А как это было воспринято? Блистательная новость появилась утром в пятницу с сенсационными шапками в каждой газете, в городе с населением четыре миллиона триста тысяч. Но не было ни единого упоминания о ней в редакционных колонках ни одной из этих газет. Новость появилась снова во всех вечерних пятничных газетах, и вновь передовицы этих газет промолчали об этом грандиозном достижении. Дополнительные цифры и подробности появились на следующий день в утренних газетах, и по-прежнему без единой строчки редакционного ликования или какого-либо упоминания этого события. Эти же дополнения появились в вечерних газетах того же дня и опять без слова комментария. В колонках читательской корреспонденции, в утренних и вечерних газетах пятницы и субботы, никто не сказал ни слова о «битве». Обычно эти колонки изобилуют страстями гражданина, он не пропустит ни одного происшествия, большого или малого, не излив одобрения или порицания, радости или возмущения по поводу того или иного события колонки новостей. Но, как я уже сказал, в течение этих двух дней гражданин хранил молчание, как и сами редакторы. Насколько я смог выяснить, был только один человек среди восьмидесяти миллионов, который позволил себе громкое замечание, – это президент Соединенных Штатов. Весь день в пятницу он усердно хранил молчание, как и все остальные, но в субботу признал, что долг требует от него что-то сказать, взял ручку и исполнил свой долг. Если только я знаю президента Рузвельта – а я уверен, что знаю, – это высказывание стоило ему бо́льших страданий и стыда, чем любое другое, когда-либо выходившее из-под его пера или из его уст. Я далек от того, чтобы его обвинять. Если бы я был на его месте, мой официальный долг вынуждал бы меня сказать то же самое. Таков обычай, старая традиция, и ему пришлось им подчиниться. Вот что он написал:
Поздравляю вас и находящихся под вашим командованием офицеров и солдат с блестящим ратным подвигом, при котором вы и они так хорошо защитили честь американского флага.
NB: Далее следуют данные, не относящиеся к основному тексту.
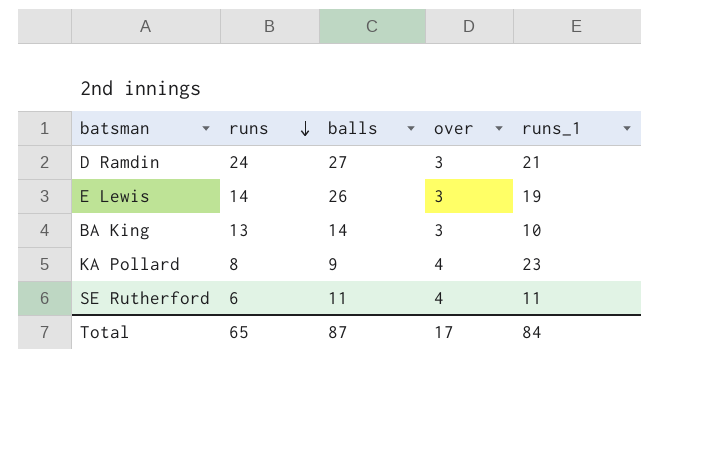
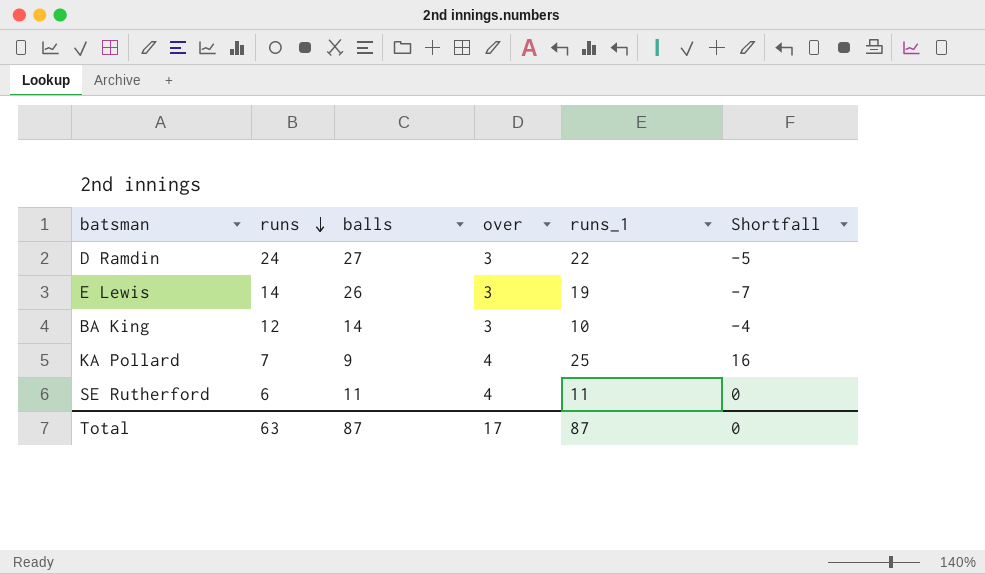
column Shortfall | formula: none -> [runs_1] - [balls]
D Ramdin | runs_1: 21 -> 22
BA King | runs: 13 -> 12
KA Pollard | runs: 8 -> 7
KA Pollard | runs_1: 23 -> 25
Total | runs: 65 -> 63
Total | runs_1: 84 -> 87

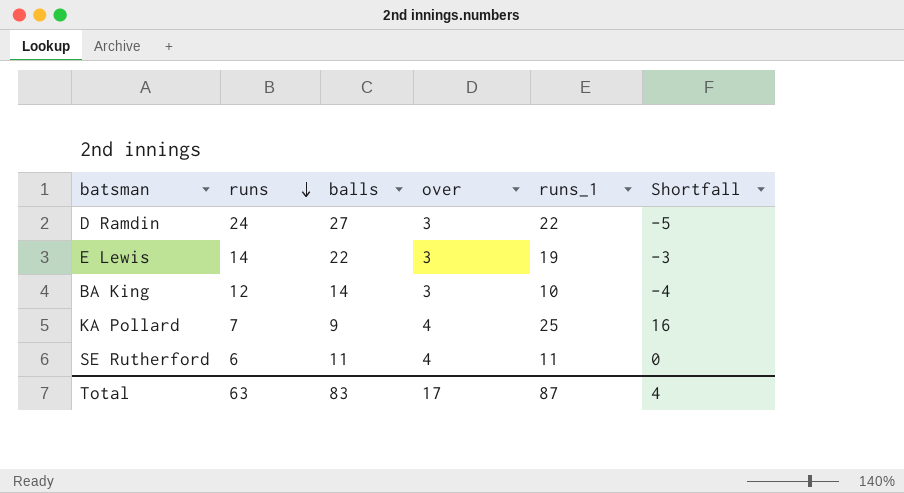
E Lewis | balls: 26 -> 22
E Lewis | Shortfall: -7 -> -3
Total | balls: 87 -> 83
Total | Shortfall: 0 -> 4

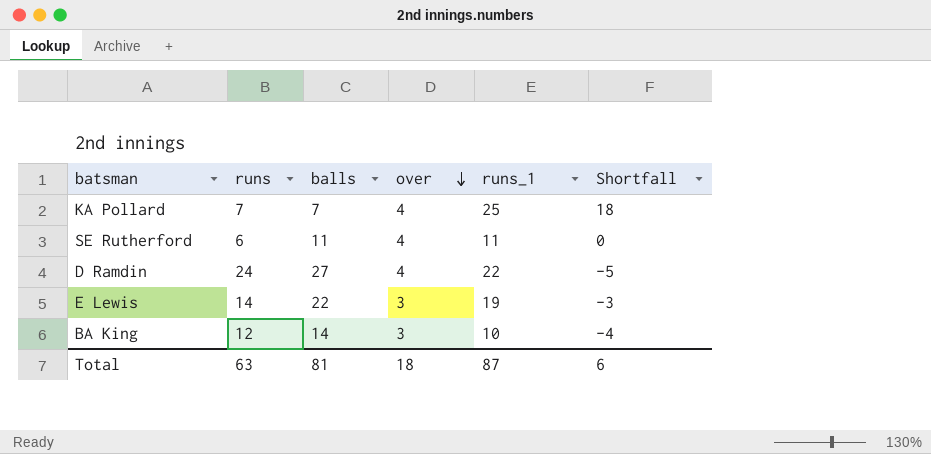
row order: runs descending -> over descending
KA Pollard | balls: 9 -> 7
KA Pollard | Shortfall: 16 -> 18
D Ramdin | over: 3 -> 4
Total | balls: 83 -> 81
Total | over: 17 -> 18
Total | Shortfall: 4 -> 6

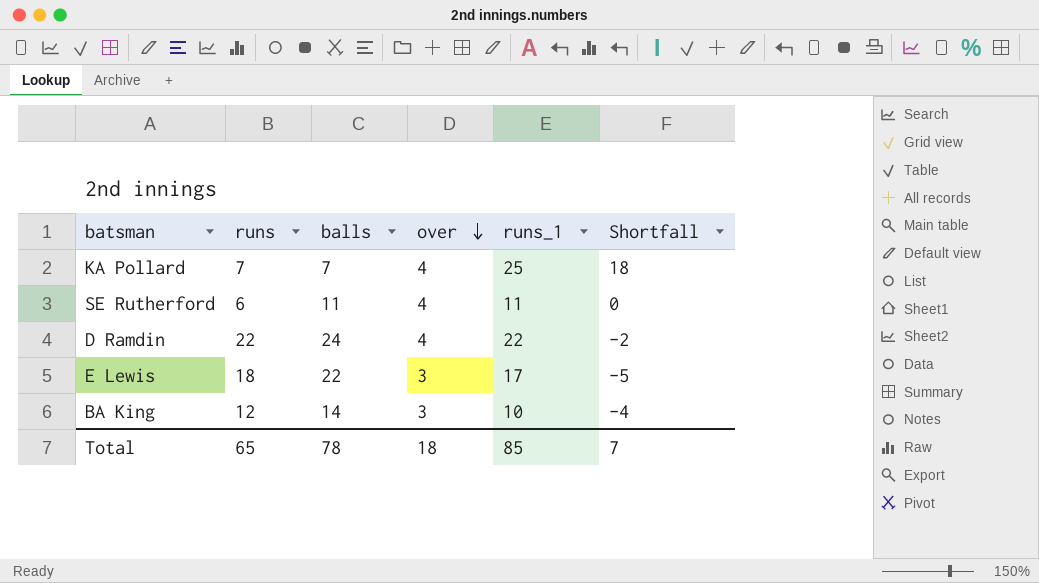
D Ramdin | runs: 24 -> 22
D Ramdin | balls: 27 -> 24
D Ramdin | Shortfall: -5 -> -2
E Lewis | runs: 14 -> 18
E Lewis | runs_1: 19 -> 17
E Lewis | Shortfall: -3 -> -5
Total | runs: 63 -> 65
Total | balls: 81 -> 78
Total | runs_1: 87 -> 85
Total | Shortfall: 6 -> 7

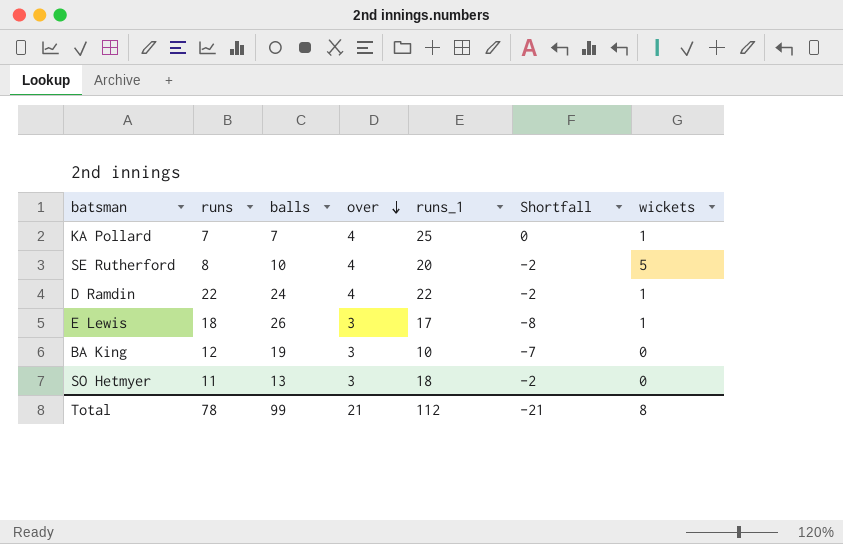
column Shortfall | formula: [runs_1] - [balls] -> [runs] - [balls]
column wickets | position: none -> 7
SE Rutherford | runs: 6 -> 8
SE Rutherford | balls: 11 -> 10
SE Rutherford | runs_1: 11 -> 20
E Lewis | balls: 22 -> 26
BA King | balls: 14 -> 19
row SO Hetmyer: none -> 11 | 13 | 3 | 18 | -2 | 0
Total | runs: 65 -> 78
Total | balls: 78 -> 99
Total | over: 18 -> 21
Total | runs_1: 85 -> 112
Total | Shortfall: 7 -> -21

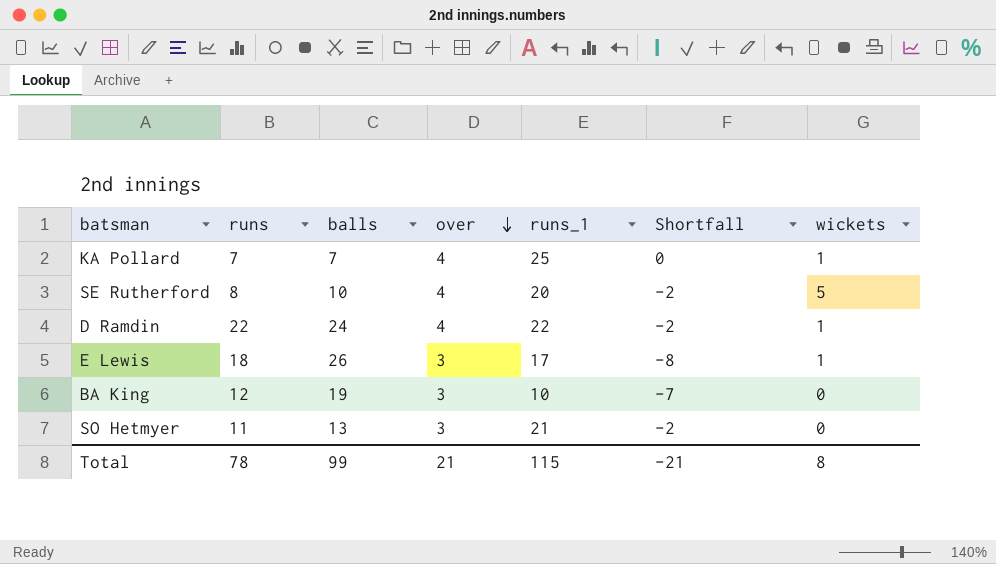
SO Hetmyer | runs_1: 18 -> 21
Total | runs_1: 112 -> 115

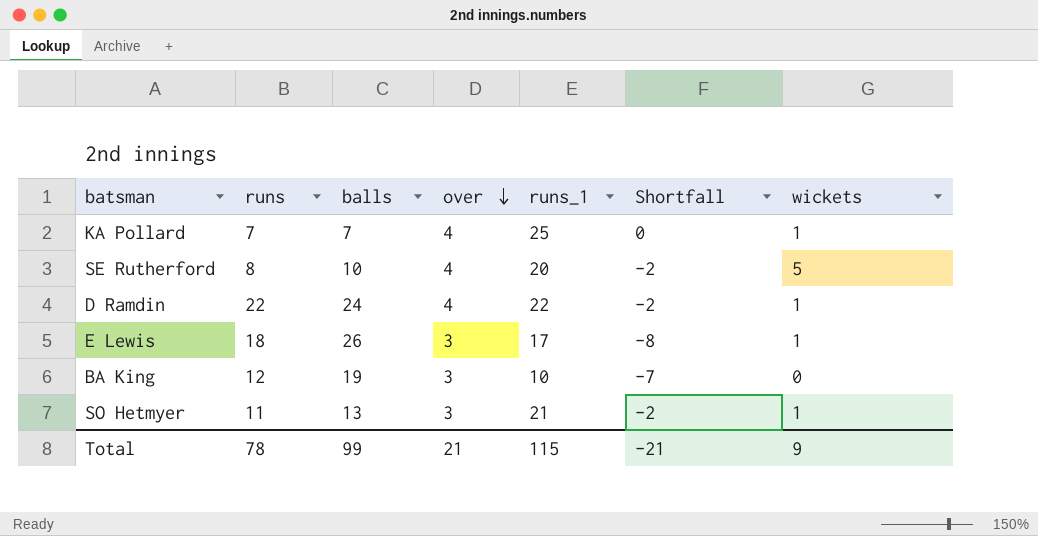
SO Hetmyer | wickets: 0 -> 1
Total | wickets: 8 -> 9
Все эти высказывания просто дань условности. Ни одно слово не исходило из его сердца. Он прекрасно понимал, что запереть шестьсот беспомощных и безоружных дикарей в норе, как крыс, и методично избивать в течение полутора суток, находясь в безопасной позиции над ними, не является блестящим ратным подвигом – и не стало бы таковым, даже если бы христианская Америка в лице своих наемных солдат забросала их вместо пуль Библиями и «Золотым правилом»[159]
. Он прекрасно знал, что наши одетые в мундиры головорезы не защитили честь американского флага, а поступили так, как постоянно поступают в течение восьми лет на Филиппинах, – то есть запятнали ее.На следующий день, в воскресенье – то есть вчера, – телеграф принес дополнительную новость – новость еще более великолепную, еще более почетную для флага. Первый заголовок прокричал нам это сообщение громоподобными буквами: «ЖЕНЩИНЫ, УБИТЫЕ ПРИ ИЗБИЕНИИ МОРО».
«Избиение» – подходящее слово. Определенно в «Большом словаре» нет более подходящего слова для этого случая.
Следующая выделенная строка гласит: «Вместе с детьми они сгрудились в кратере и все вместе погибли».